Dalam sejarah pertunjukan, pembagian peran juga mengikuti klasifikasi profesi seni. Gisaeng, gwangdae, jaein, dan anggota keluarga syaman membawa gerakan yang khas. Repertoar mereka lebih terasah dibandingkan kelompok rakyat nonprofesional, sehingga struktur ansambel sering memadukan sorotan solo yang singkat dengan segmen kelompok yang dominan. Hasilnya adalah pertunjukan yang menegaskan hierarki artistik tanpa melepaskan sifat kolektif.
Repertoar Gerak Dasar dan Pola Kolektif
Koreografi kontemporer dari kesenian ini memanfaatkan tujuh belas pola gerak dasar sebagai landasan penyusunan tari berkelompok. Di dalamnya terdapat pola jalan (geotgi), teknik lengan (palmegi, palppopgi, pal ppurichigi), langkah kaki (darideulgi, najge ttwigi), serta unsur rotasi (jjariro dolgi, doranagagi). Pemimpin kelompok menata formasi agar ragam gerak ini dapat terlihat jelas, ritmis, dan saling mengunci.
Variasi Regional dan Tradisi Ritual
Pengaruh tradisi daerah turut memberikan warna pada organisasi ansambel. Dari wilayah Gyeongsang, misalnya, muncul format berbasis penempatan karakter dari strata sosial berbeda dalam pertunjukan teatrikal terkoordinasi.
Komunitas wihara mengembangkan formasi seremoni yang menonjolkan simbolisme spiritual melalui jarak dan garis gerak yang presisi. Sedangkan di lingkungan praktisi syamanisme, susunan penampil mengikuti kebutuhan ritual, sehingga alur posisi dan aliran gerak ditentukan urutan prosesi yang panjang.
Pelestarian dan Panggung Modern
Tradisi yang dahulu hidup di ruang komunal terbuka kini juga tampil dalam produksi panggung formal. Berbagai lembaga pelestarian berusaha untuk menjaga kesinambungan dengan menyusun dokumentasi, pelatihan, dan pementasan berkala.

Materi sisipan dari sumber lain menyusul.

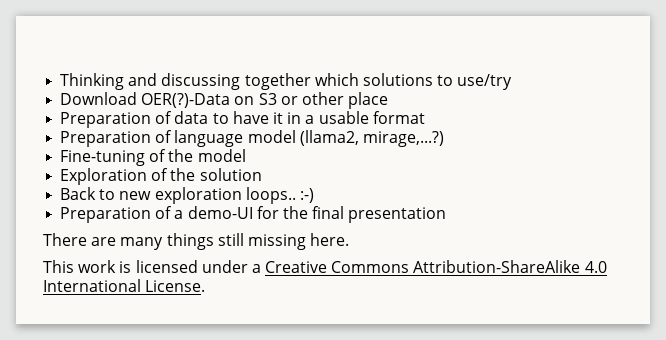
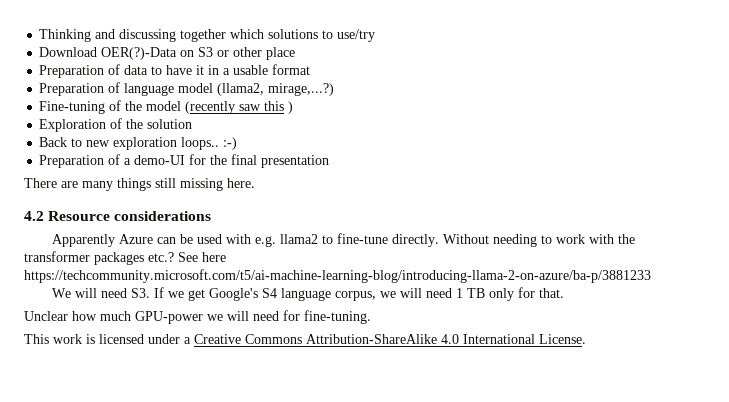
- Fine-tuning of the model
+ Fine-tuning of the model (recently saw this )
+ 4.2 Resource considerations
+ Apparently Azure can be used with e.g. llama2 to fine-tune directly. Without needing to work with the transformer packages etc.? See here https://techcommunity.microsoft.com/t5/ai-machine-learning-blog/introducing-llama-2-on-azure/ba-p/3881233
+ We will need S3. If we get Google's S4 language corpus, we will need 1 TB only for that.
+ Unclear how much GPU-power we will need for fine-tuning.

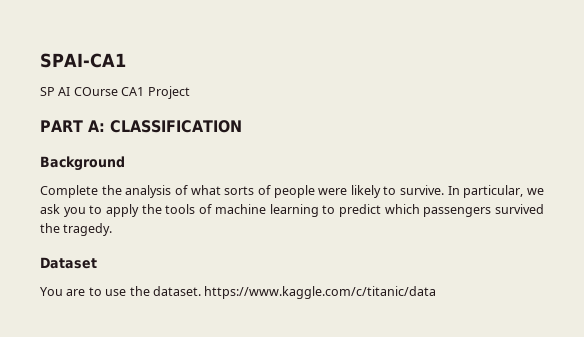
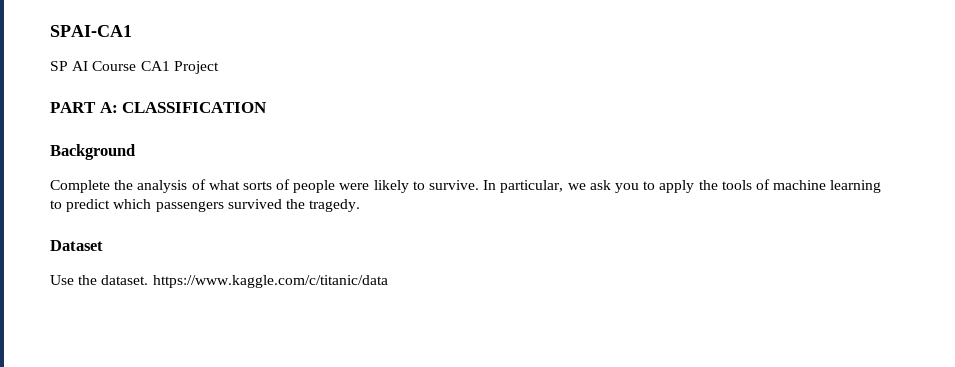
- SP AI COurse CA1 Project
+ SP AI Course CA1 Project
- You are to use the dataset. https://www.kaggle.com/c/titanic/data
+ Use the dataset. https://www.kaggle.com/c/titanic/data

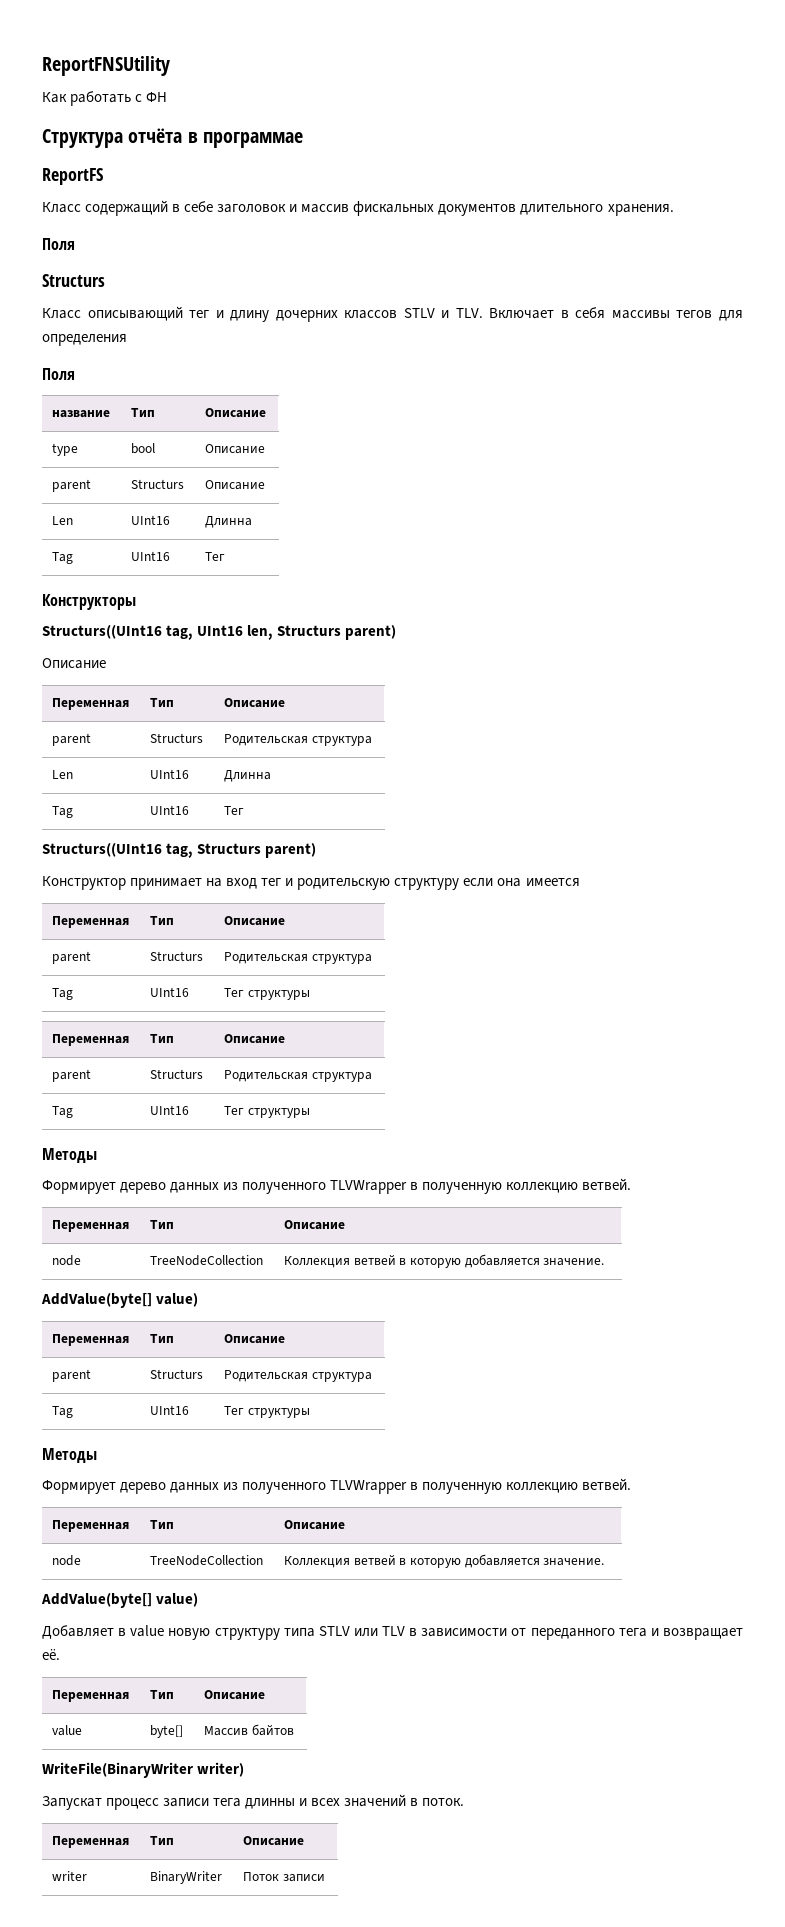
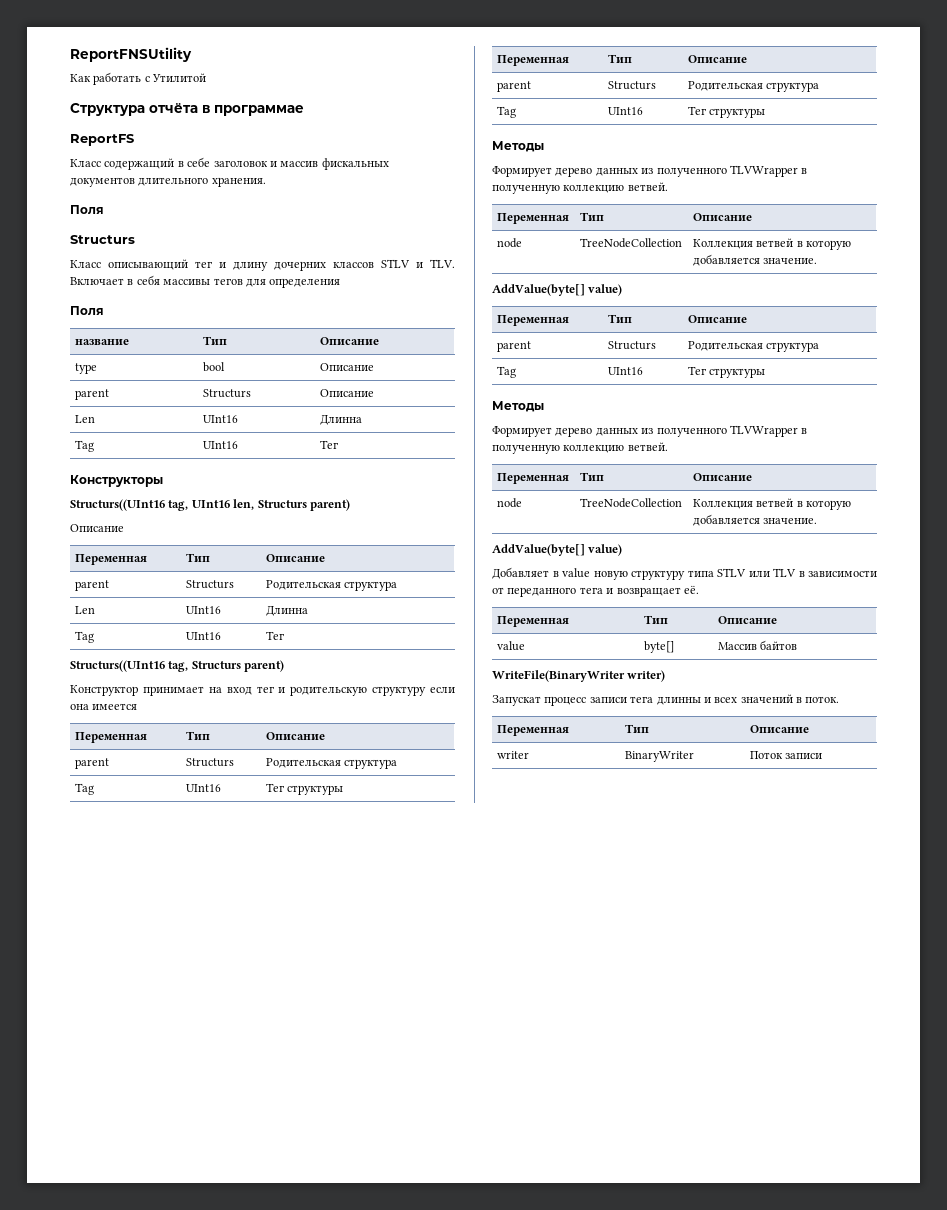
- Как работать с ФН
+ Как работать с Утилитой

Pusat Musik Tradisional Namsan di Seoul pernah menyajikan pertunjukan kolaboratif yang mempertemukan kelompok pelestari topeng Pongsan, Eunnyul, Gangnyeong, dan Bukcheon dalam satu rangkaian. Kerangka kelembagaan ini memperlihatkan adaptasi tradisi ke konteks kontemporer, tanpa melepaskan karakter ansambel yang menjadi inti pertunjukan.
Tari berkelompok di Korea Utara memberi contoh bagaimana narasi, peran, dan musik tersusun sebagai satu sistem kolektif yang saling melengkapi.